Our remarkable First Lady–in conjunction with the King of Toads, his wretched princelings, and his grasping sycophants–should make us all think about who we are.
On Thursday, toward the end of what had been an unaccountably busy day at work, I read Michelle Obama’s impassioned, powerful, driving speech in New Hampshire, denouncing the hideous sleaze and entitled assault that has always been the dark heart of Trumpism. Her words rang true, as our Laureate says, and stung like burning coal. And then I walked outside, rushing toward the train.
I walk fast, and was quickly closing in on two girls down the sidewalk, in the fall uniform of tight jeans and high leather boots, which happens, I thought, even as the words were tumbling through my head, to be a uniform of which I approve and admire. As I got near, ready to pass on the left, as the streetside was trafficked, someone rounded the corner, and I had to slow down, and walk, for a pace or three, directly behind them.
I understand this is not rare in the city, but in my relatively uncrowded section, there is enough room on the sidewalk to avoid that. There is enough room for it to be uncommon, and entirely unnecessary. And in that split second, the thoughts ran like a palimpsest: annoyance that I had been slowed for even a second, admiration toward the tight-jeaned look, and, through that, some words:
It is cruel. It’s frightening. And the truth is, it hurts. It hurts. It’s like that sick, sinking feeling you get when you’re walking down the street minding your own business and some guy yells out vulgar words about your body. Or when you see that guy at work that stands just a little too close, stares a little too long, and makes you feel uncomfortable in your own skin.

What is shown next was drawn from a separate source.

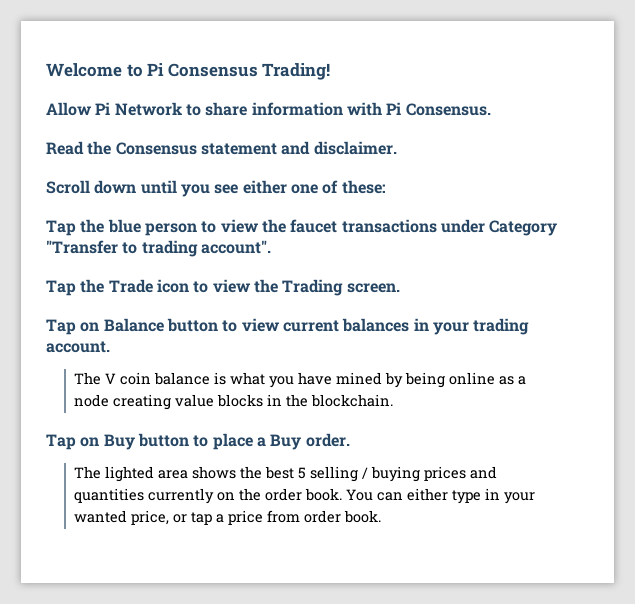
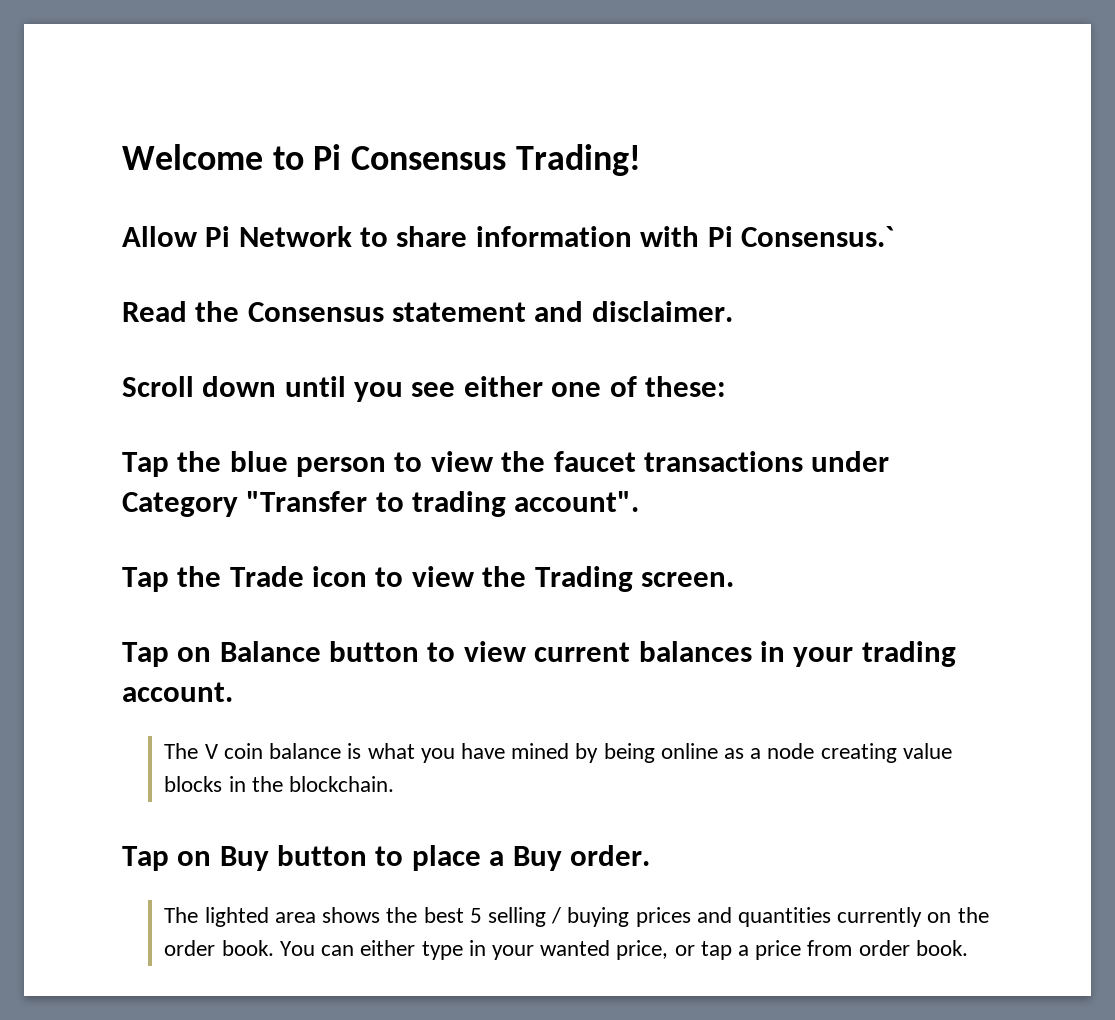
[405,103,491,116] Consensus. -> [740,226,894,247] Consensus.`

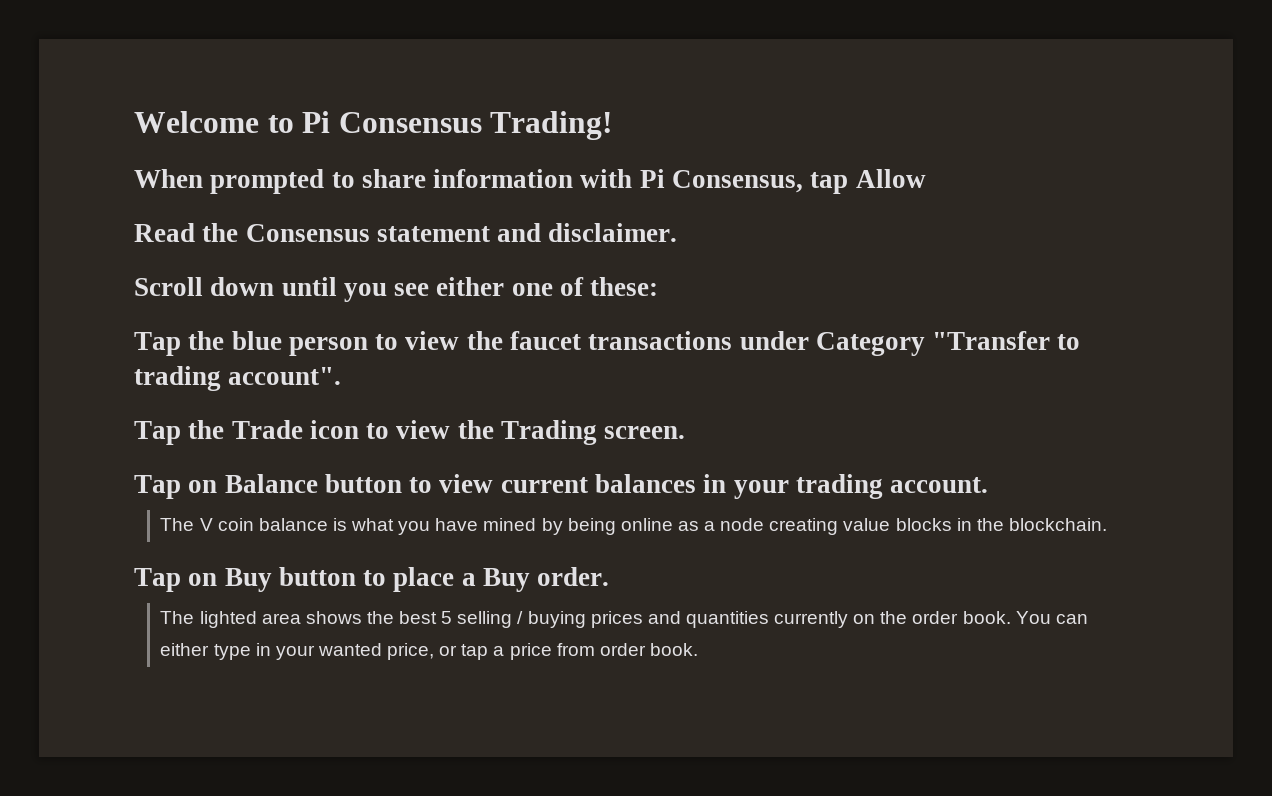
[122,226,352,247] Allow Pi Network -> [134,169,325,194] When prompted
[740,226,894,247] Consensus.` -> [672,169,926,194] Consensus, tap Allow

Now, I was just some jackass walking fast. There was no leer, no sidelong glance, no appropriation. A harmless (at least to me) glance or two. But: how would they know that I was essentially harmless (if, indeed, I was, and I’d be interested in responses as to whether you believe that to be that case)? All of the sudden, there was this living weight, directly behind them, coming up too quick, too sudden, too unexpectedly. I could have been leering. I could have been walking behind staring at their asses, nodding, and making eye contact with men passing me, like “Dude-check it out.” And why not? It’s a goddamn free country, right?
And that, I think, is what Michelle Obama meant. It’s what Donald Trump and his horribly entitled sons embody to a shocking degree. It’s appropriation. It’s the sense that women’s bodies, in some ways, belong to us. That if we’re really rich, or if we’re famous, or if we’re in charge, or if we’re cool, or just if we’re near, that we have a right to gawk and glance and touch and maybe you should just relax, ok?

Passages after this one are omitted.